The New Aligned Top-Up Limits
For top-ups into the SA, members who are less than 55 years old will be able to receive top-ups up to the prevailing Minimum Sum, minus the sum of their SA cash balance and SA savings which they have used for investment.
For top-ups into the RA, members who are 55 years old or older will receive top-ups up to the prevailing Minimum Sum, minus their RA cash balance. The RA cash balance excludes amounts such as interest earned, government grants received and amounts that members have withdrawn.

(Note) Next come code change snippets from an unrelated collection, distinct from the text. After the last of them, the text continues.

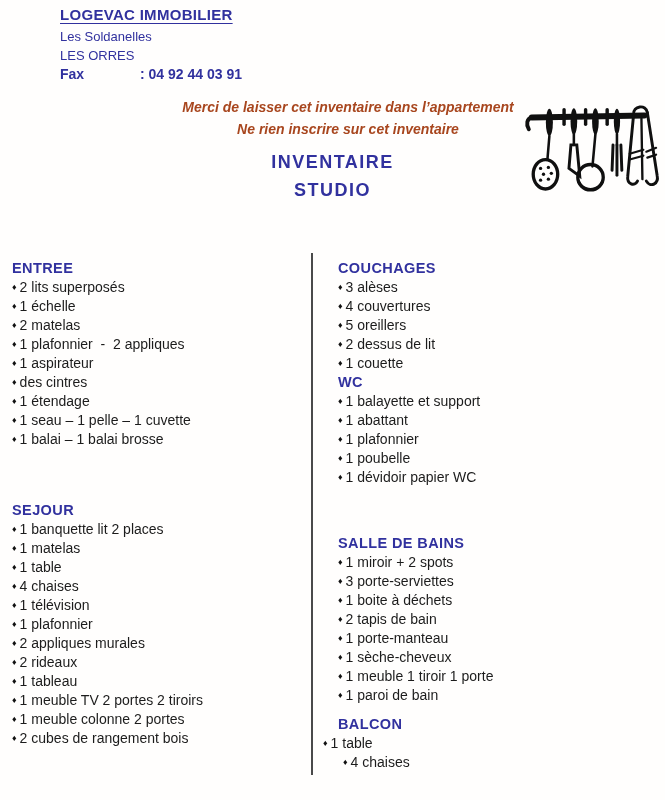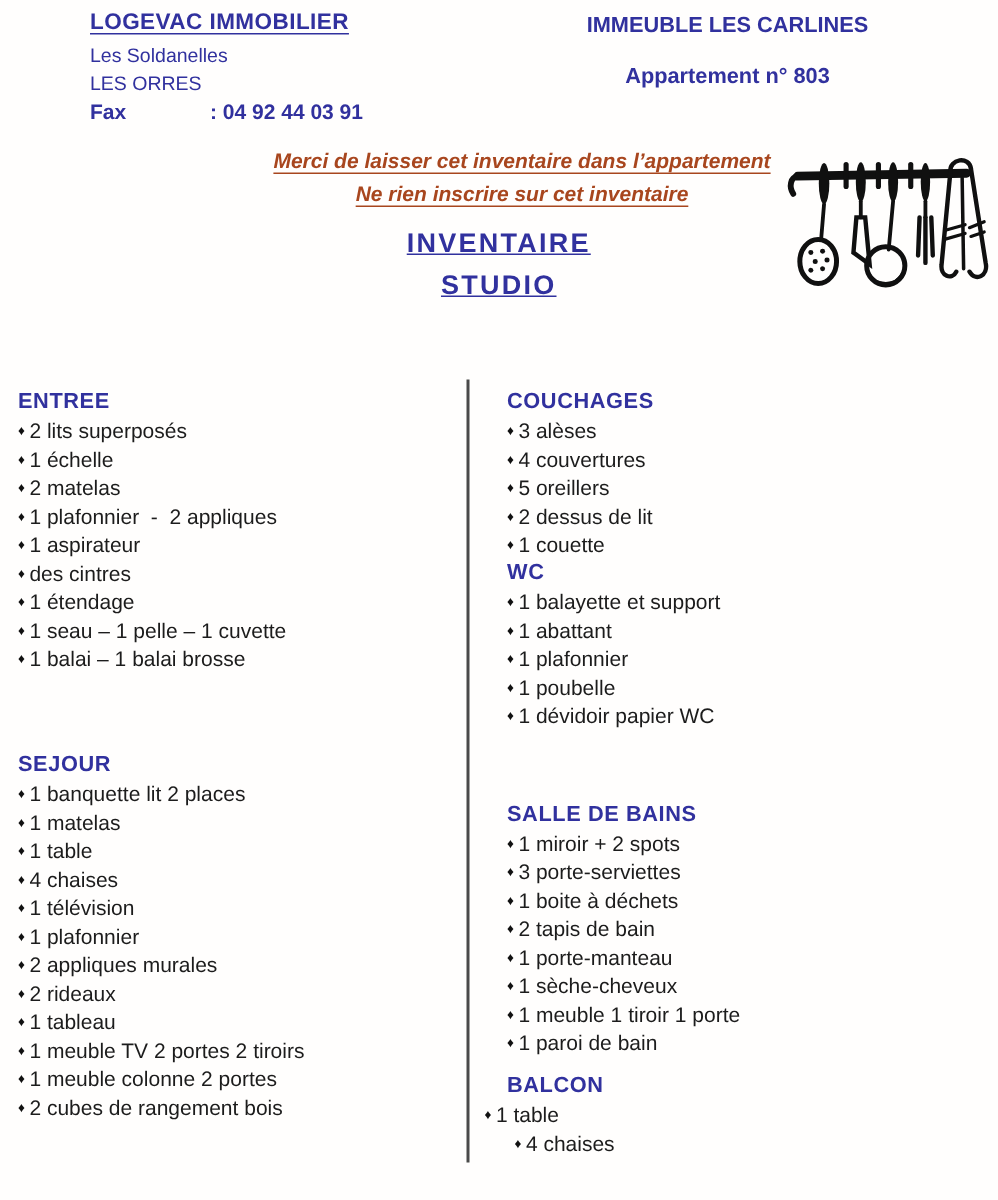"IMMEUBLE LES CARLINES" div.hdr-right { html: <div> <div>IMMEUBLE LES CARLINES</div> <div>Appartement n° 803</div> </div> -> none }
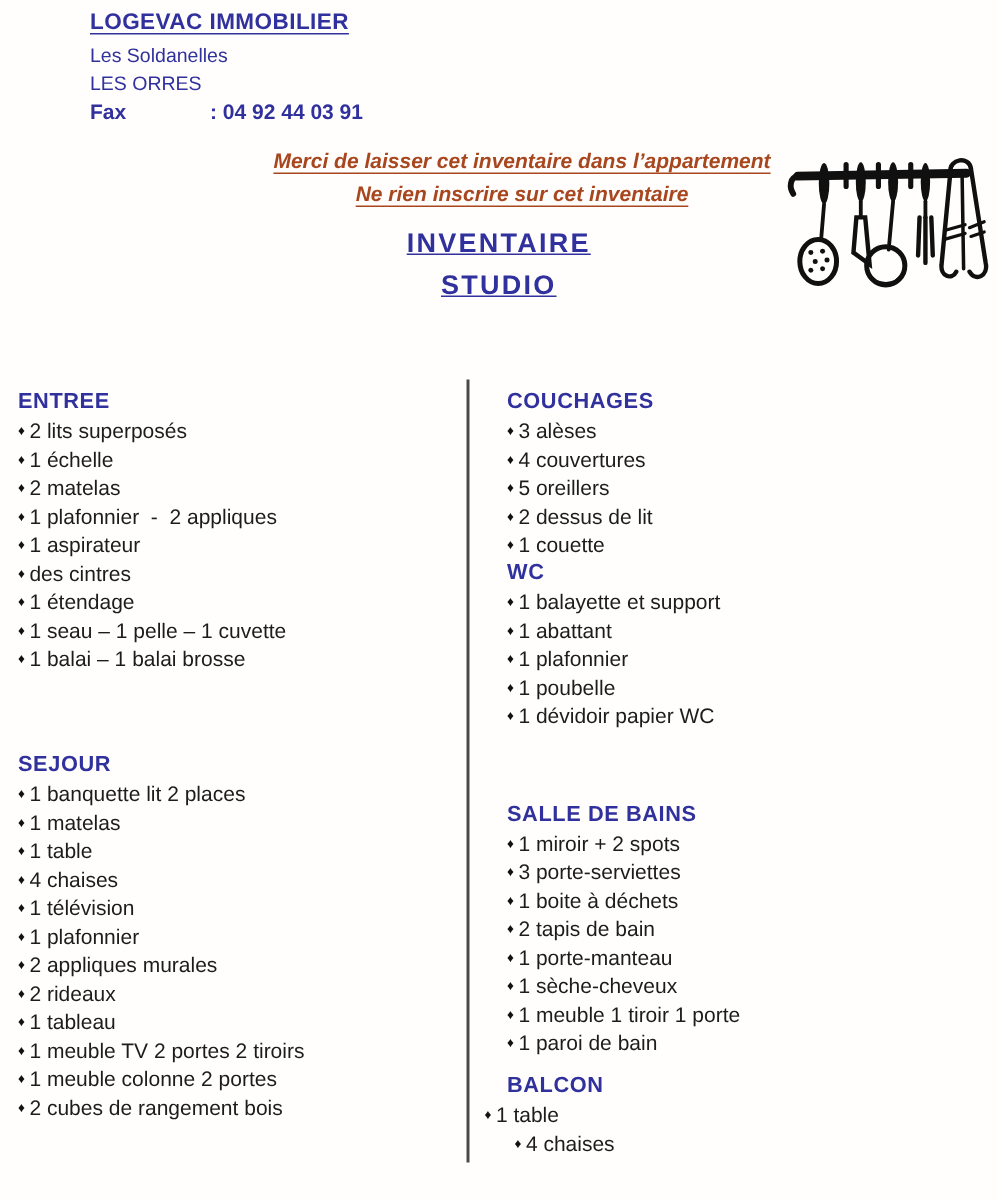"Merci de laisser cet inventaire" .notice .nline { text-decoration: underline -> none }
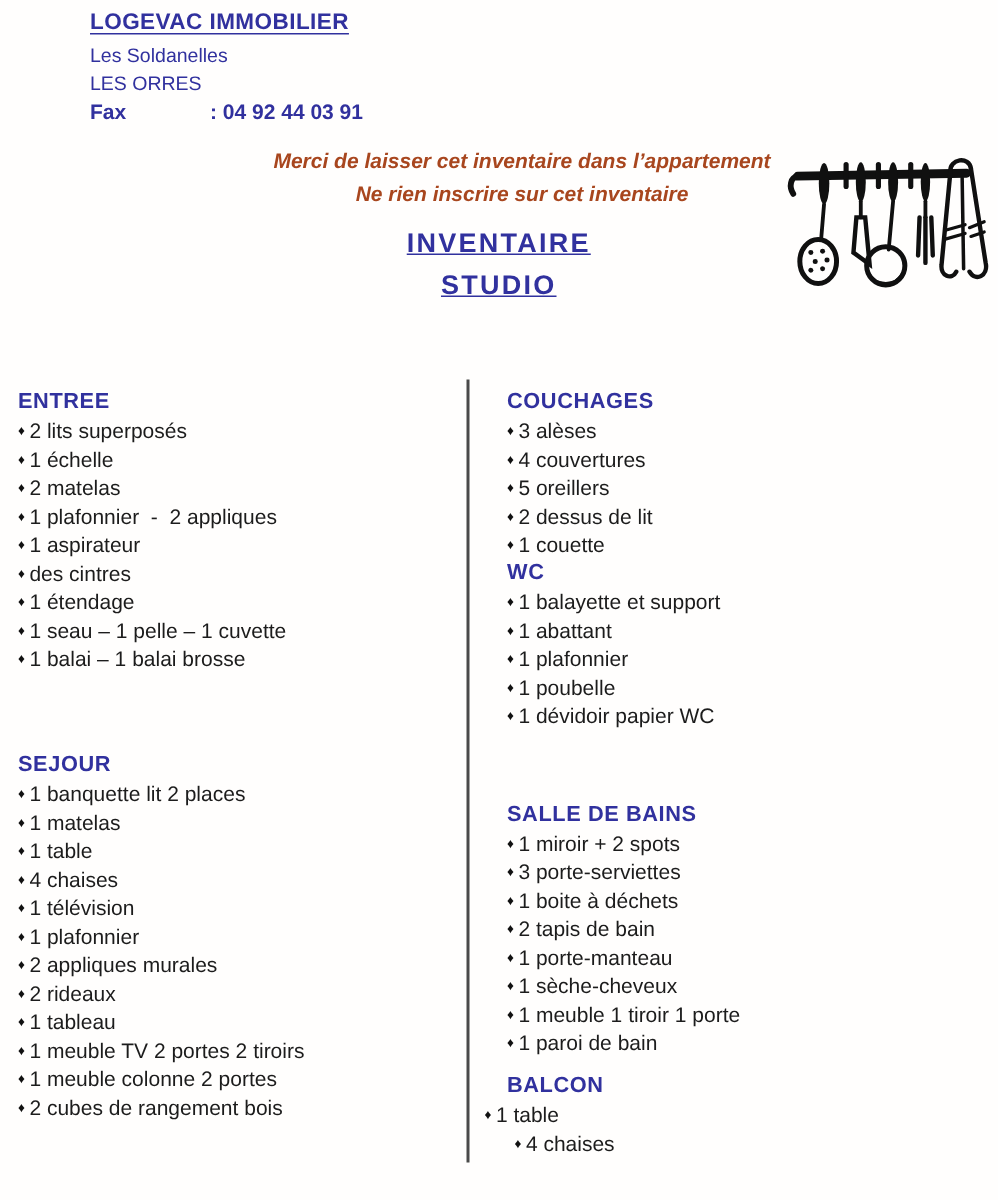"INVENTAIRE" .title { text-decoration: underline -> none }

Tax Relief extended to parents-in-law and Grandparents-in-law
Anyone who makes a cash top-up to his own CPF account and/or receives a cash top-up from his employer will receive up to $7,000 of tax relief, and up to another $7,000 for cash top-ups to eligible family members in a calendar year. Eligible family members currently refer to parents, grandparents, spouses and siblings. This will be extended to parents-in-law and grandparents-in-law from 1 January 2013. For members who make top-ups to their spouse or siblings, they are eligible for the tax relief if their spouse or siblings have an annual income below $4,000 or are handicapped.